■ **Task item**:
Only those lines in the data below from the line containing "[791,262,828,278] rule ->" through the line containing "[767,485,809,504] rule, ->", both included, should be restated word for word.

■ **Supplied data**:
Content starts

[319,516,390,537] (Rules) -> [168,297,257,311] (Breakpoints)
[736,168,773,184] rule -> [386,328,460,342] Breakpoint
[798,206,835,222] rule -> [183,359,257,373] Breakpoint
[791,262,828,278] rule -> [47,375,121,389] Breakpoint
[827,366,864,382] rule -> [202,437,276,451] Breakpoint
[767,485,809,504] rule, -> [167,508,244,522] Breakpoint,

Content ends
Content starts

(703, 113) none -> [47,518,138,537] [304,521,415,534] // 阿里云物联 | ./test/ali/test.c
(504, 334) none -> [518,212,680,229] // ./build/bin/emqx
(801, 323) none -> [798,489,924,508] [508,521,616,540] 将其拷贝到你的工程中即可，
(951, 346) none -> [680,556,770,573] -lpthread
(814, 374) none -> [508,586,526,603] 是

Content ends

■ **Answer box**:
[791,262,828,278] rule -> [47,375,121,389] Breakpoint
[827,366,864,382] rule -> [202,437,276,451] Breakpoint
[767,485,809,504] rule, -> [167,508,244,522] Breakpoint,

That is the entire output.